Merpay is a financial service supporting payments, remittance, deferred payment ("Merpay Smart Pay"), and bank account integration within Mercari. Unlike general e-commerce, financial services are premised on identity verification and strict compliance with laws and ordinances. This article gives an overview of Merpay's identity infrastructure and eKYC (electronic Know Your Customer) technology.

In Japan, the Act on Prevention of Transfer of Criminal Proceeds (commonly called "hanshū-hō") obligates identity verification for specified transactions such as fund transfers and bank account linkage. As a registered fund-transfer operator, Merpay must satisfy these requirements.

eKYC (electronic Know Your Customer) is a mechanism that completes the previously postal- or counter-based identity verification process on a smartphone. Japan's Anti–Criminal Proceeds Act enforcement rules define several permitted methods; many operators including Merpay are reportedly based on the so-called "Method Ho," which combines a photo-bearing identity document with a live face image of the user.

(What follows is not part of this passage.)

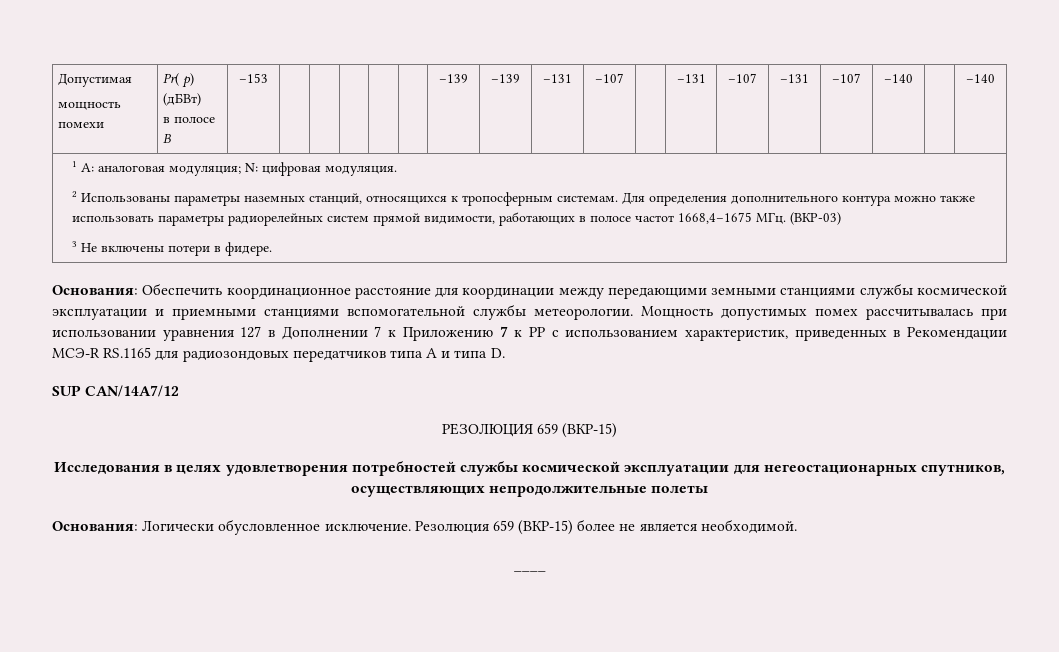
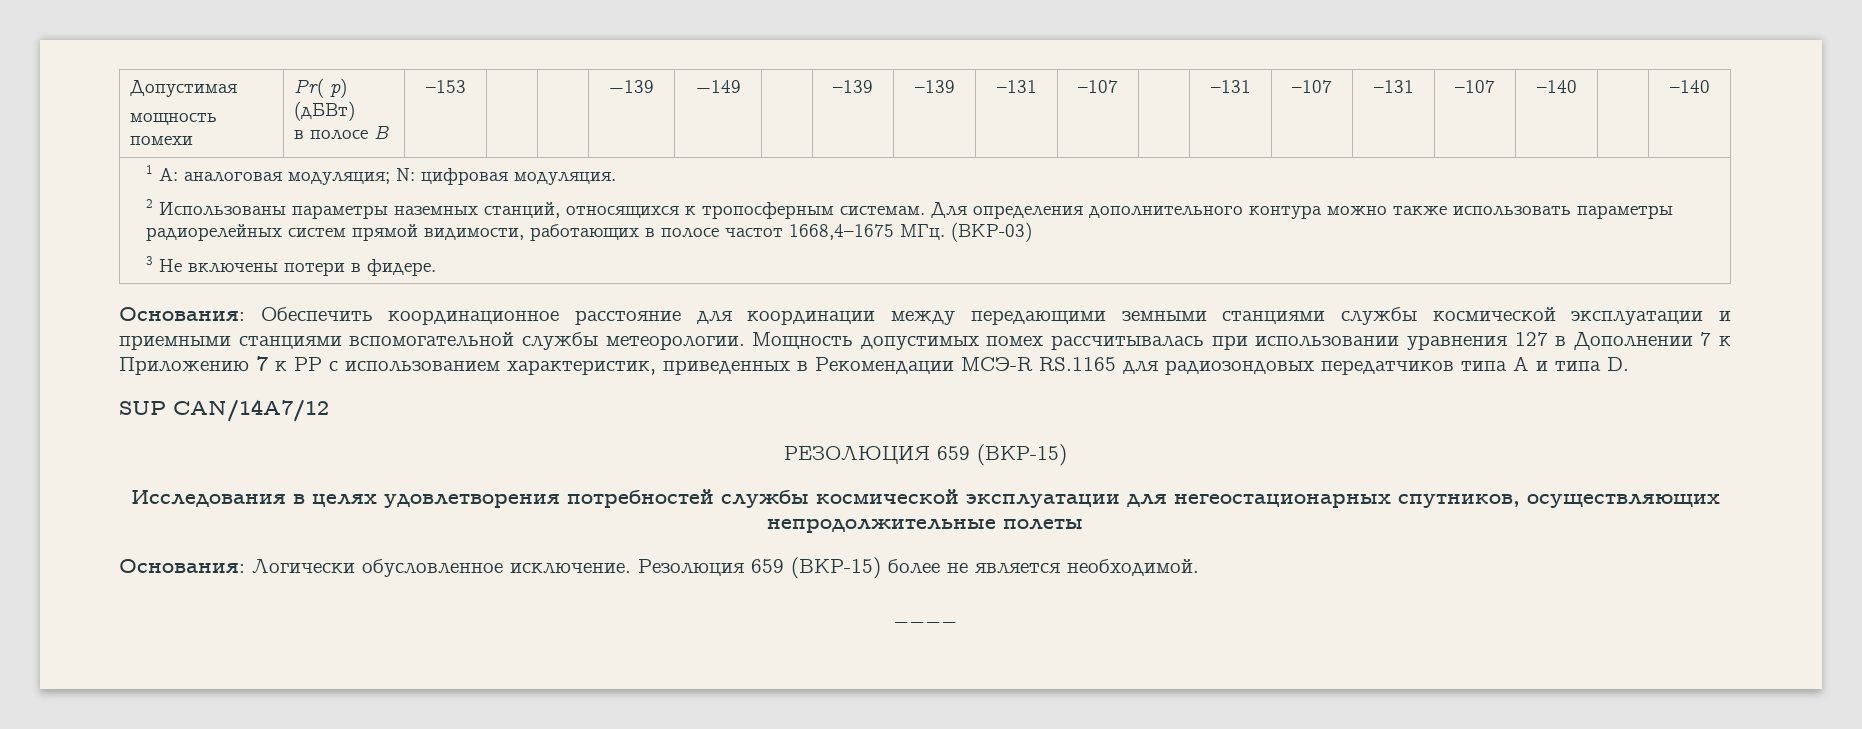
  Допустимая
  мощность помехи | Pr( p) (дБВт)
- в полосе B | –153 | | | | | | –139 | –139 | –131 | –107 | | –131 | –107 | –131 | –107 | –140 | | –140
+ в полосе B | –153 | | | −139 | −149 | | –139 | –139 | –131 | –107 | | –131 | –107 | –131 | –107 | –140 | | –140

Users photograph their driver's license, My Number card, or similar document, and are also required to take an angled shot showing thickness. On the server side, forgery is detected by combining OCR-based extraction of card information, font consistency checks, and feature detection of holograms and card patterns.

The face photo on the document is matched against a live image of the user taken on the spot to determine whether they are the same person. Furthermore, liveness detection is combined to prevent spoofing using printed photos or video playback, requesting actions like gaze movement, blinking, and changes in face orientation. While dedicated SDKs and vendor services are typically used, final decisions are commonly thought to be made through an internal review flow.

Merpay's ID infrastructure handles both Mercari-wide authentication (login, two-factor authentication) and Merpay-specific authorization (fund-transfer eligibility, credit status). It is reportedly common to distribute tokens to internal services based on OAuth 2.0 / OIDC, with each service receiving necessary statuses (KYC complete, age verified, etc.) as claims and making authorization decisions on that basis.

Charging the Merpay balance and withdrawing funds require bank account linkage. This is seen to use the Japanese Bankers Association's Zengin EDI system, APIs exposed by individual banks, and Open Banking–equivalent mechanisms. Furthermore, Merpay performs credit assessment for its "Smart Pay" deferred-payment feature based on user history, in what is thought to be a configuration combining internal behavioral data with external scoring.

Identity verification data and transaction history must be retained long-term, and tamper prevention and traceability are strongly required. WORM storage (Write Once Read Many), tamper detection via hash chains, and encryption-key management using KMS are thought to be combined as common financial-infrastructure practices. In addition, retaining audit trails that can withstand internal and external third-party audits is essential.

There are many specialized vendors for eKYC component technologies (OCR, face matching, liveness detection), and combining in-house development with outsourcing is common. At the same time, outsourcing partners are also subject to safety-management measures under the Act on the Protection of Personal Information, so governance over contracts, audits, and log sharing becomes important.

Merpay's ID infrastructure is integrated infrastructure for balancing the often-conflicting elements of convenience (everything completed on a smartphone), legal compliance, and security. eKYC should be viewed not as a single technology but as a stack-wide design problem encompassing document recognition, face matching, liveness detection, tamper prevention, and the authorization flow.